[Work to be completed] Return each entry below exactly. Skip the images.

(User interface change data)

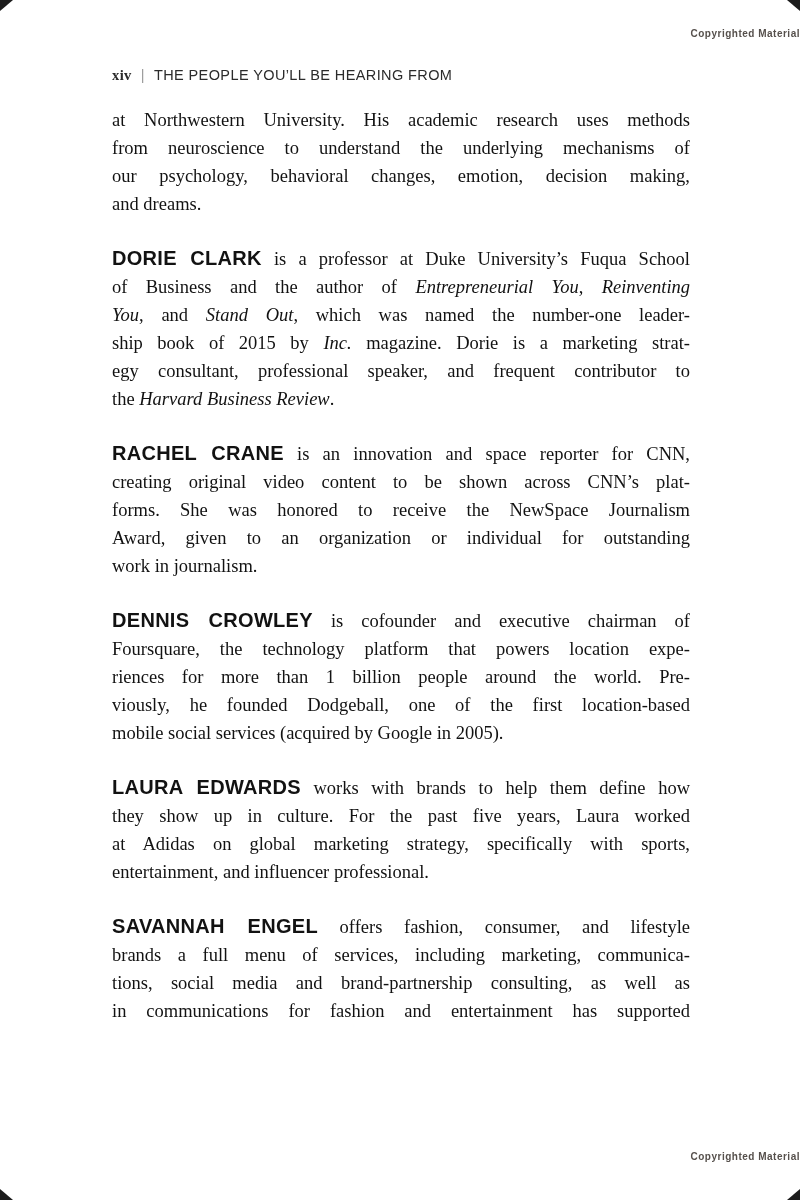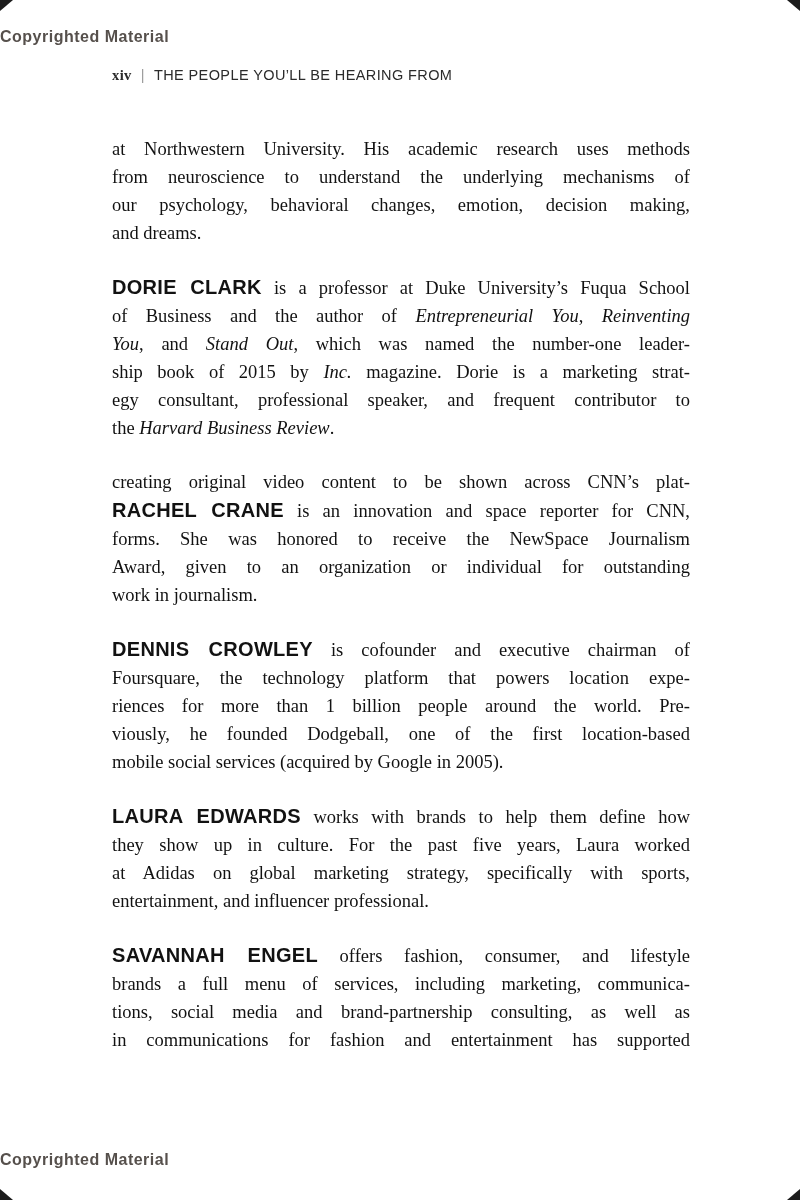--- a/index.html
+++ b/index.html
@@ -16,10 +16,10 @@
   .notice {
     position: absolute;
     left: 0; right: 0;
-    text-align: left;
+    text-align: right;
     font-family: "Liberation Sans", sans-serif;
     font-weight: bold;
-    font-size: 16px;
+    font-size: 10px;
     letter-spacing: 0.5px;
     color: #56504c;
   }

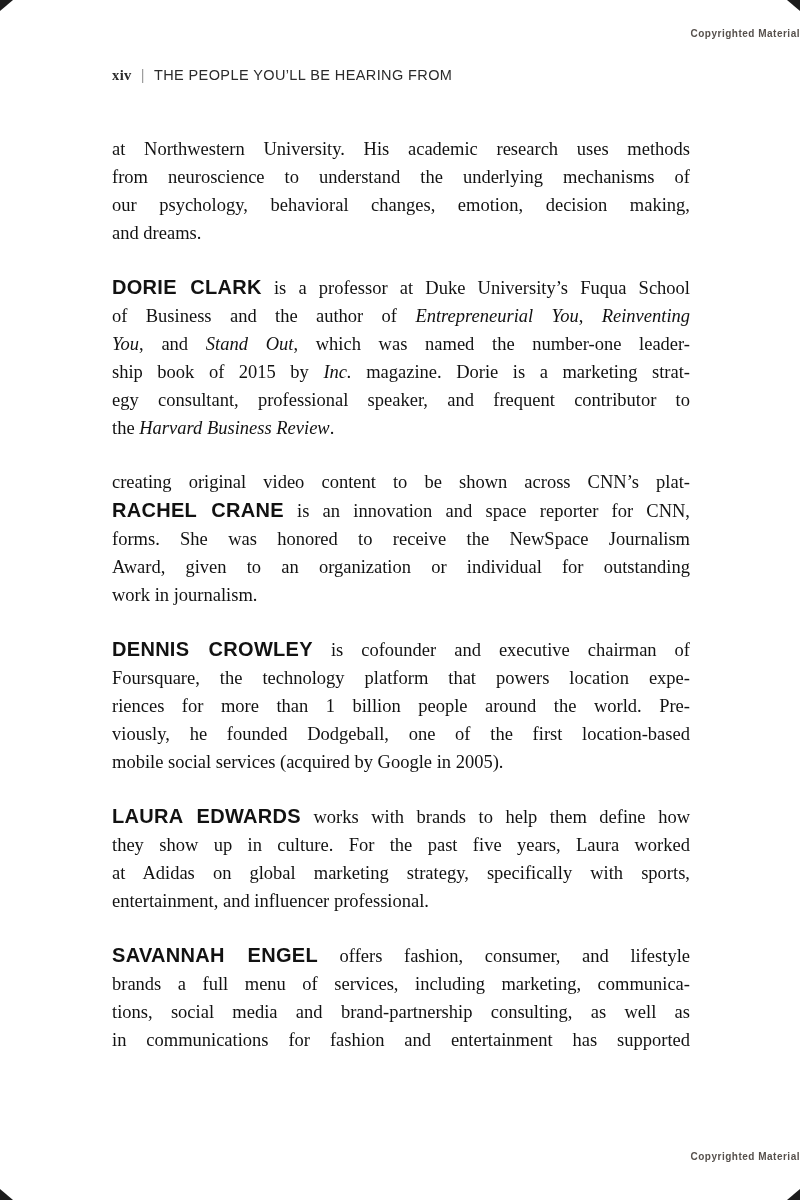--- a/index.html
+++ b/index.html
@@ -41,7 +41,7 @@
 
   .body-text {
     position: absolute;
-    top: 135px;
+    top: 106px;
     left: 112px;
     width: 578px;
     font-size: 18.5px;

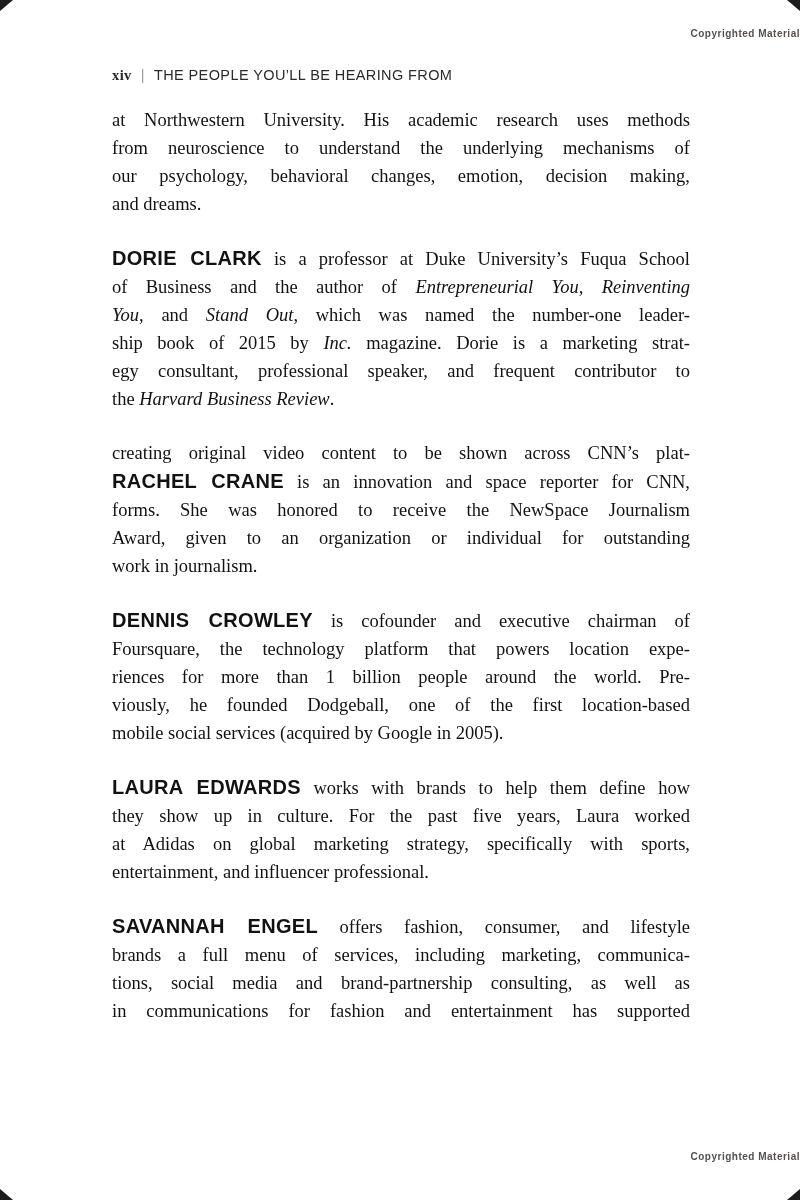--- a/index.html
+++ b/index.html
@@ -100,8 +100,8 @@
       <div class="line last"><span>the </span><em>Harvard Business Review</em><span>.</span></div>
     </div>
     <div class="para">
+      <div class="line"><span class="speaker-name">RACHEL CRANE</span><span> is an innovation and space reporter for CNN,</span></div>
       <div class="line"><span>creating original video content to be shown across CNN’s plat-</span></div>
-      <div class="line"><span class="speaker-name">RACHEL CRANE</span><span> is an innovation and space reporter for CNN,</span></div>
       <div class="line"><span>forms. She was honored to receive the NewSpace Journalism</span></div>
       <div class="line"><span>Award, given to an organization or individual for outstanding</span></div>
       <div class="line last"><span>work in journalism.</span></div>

[Your response]
--- a/index.html
+++ b/index.html
@@ -16,10 +16,10 @@
   .notice {
     position: absolute;
     left: 0; right: 0;
-    text-align: left;
+    text-align: right;
     font-family: "Liberation Sans", sans-serif;
     font-weight: bold;
-    font-size: 16px;
+    font-size: 10px;
     letter-spacing: 0.5px;
     color: #56504c;
   }

--- a/index.html
+++ b/index.html
@@ -41,7 +41,7 @@
 
   .body-text {
     position: absolute;
-    top: 135px;
+    top: 106px;
     left: 112px;
     width: 578px;
     font-size: 18.5px;

--- a/index.html
+++ b/index.html
@@ -100,8 +100,8 @@
       <div class="line last"><span>the </span><em>Harvard Business Review</em><span>.</span></div>
     </div>
     <div class="para">
+      <div class="line"><span class="speaker-name">RACHEL CRANE</span><span> is an innovation and space reporter for CNN,</span></div>
       <div class="line"><span>creating original video content to be shown across CNN’s plat-</span></div>
-      <div class="line"><span class="speaker-name">RACHEL CRANE</span><span> is an innovation and space reporter for CNN,</span></div>
       <div class="line"><span>forms. She was honored to receive the NewSpace Journalism</span></div>
       <div class="line"><span>Award, given to an organization or individual for outstanding</span></div>
       <div class="line last"><span>work in journalism.</span></div>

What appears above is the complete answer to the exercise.